**Task brief**
Retype exactly, and only, the lines from the one that contains "[144,315,188,330] 3.1.3 ->" through the final line of the entries.
▼
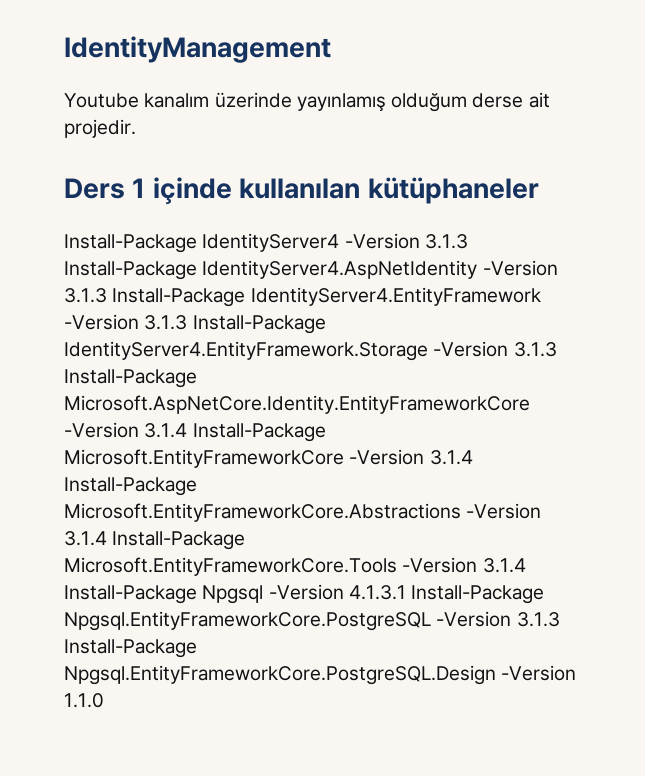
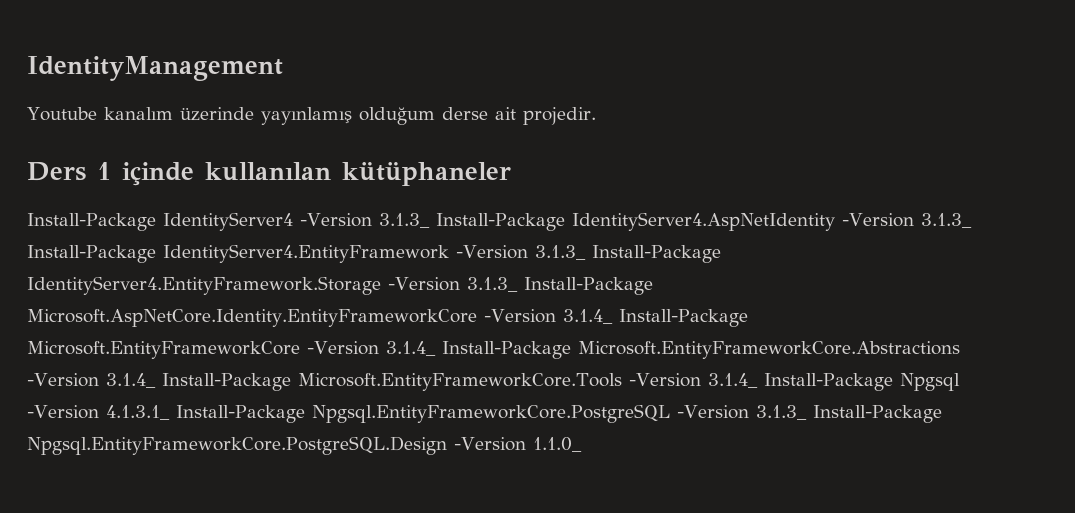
[424,234,468,249] 3.1.3 -> [378,213,430,228] 3.1.3_
[64,288,107,303] 3.1.3 -> [920,213,972,228] 3.1.3_
[144,315,188,330] 3.1.3 -> [534,245,586,260] 3.1.3_
[513,342,557,357] 3.1.3 -> [466,277,518,292] 3.1.3_
[144,423,188,438] 3.1.4 -> [562,309,613,324] 3.1.4_
[429,450,473,465] 3.1.4 -> [385,341,436,356] 3.1.4_
[64,531,107,546] 3.1.4 -> [105,373,156,388] 3.1.4_
[482,558,526,573] 3.1.4 -> [707,373,758,388] 3.1.4_
[348,585,406,600] 4.1.3.1 -> [105,405,170,420] 4.1.3.1_
[516,612,560,627] 3.1.3 -> [755,405,807,420] 3.1.3_
[64,693,104,708] 1.1.0 -> [532,437,582,452] 1.1.0_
▲
**Output below**
[144,315,188,330] 3.1.3 -> [534,245,586,260] 3.1.3_
[513,342,557,357] 3.1.3 -> [466,277,518,292] 3.1.3_
[144,423,188,438] 3.1.4 -> [562,309,613,324] 3.1.4_
[429,450,473,465] 3.1.4 -> [385,341,436,356] 3.1.4_
[64,531,107,546] 3.1.4 -> [105,373,156,388] 3.1.4_
[482,558,526,573] 3.1.4 -> [707,373,758,388] 3.1.4_
[348,585,406,600] 4.1.3.1 -> [105,405,170,420] 4.1.3.1_
[516,612,560,627] 3.1.3 -> [755,405,807,420] 3.1.3_
[64,693,104,708] 1.1.0 -> [532,437,582,452] 1.1.0_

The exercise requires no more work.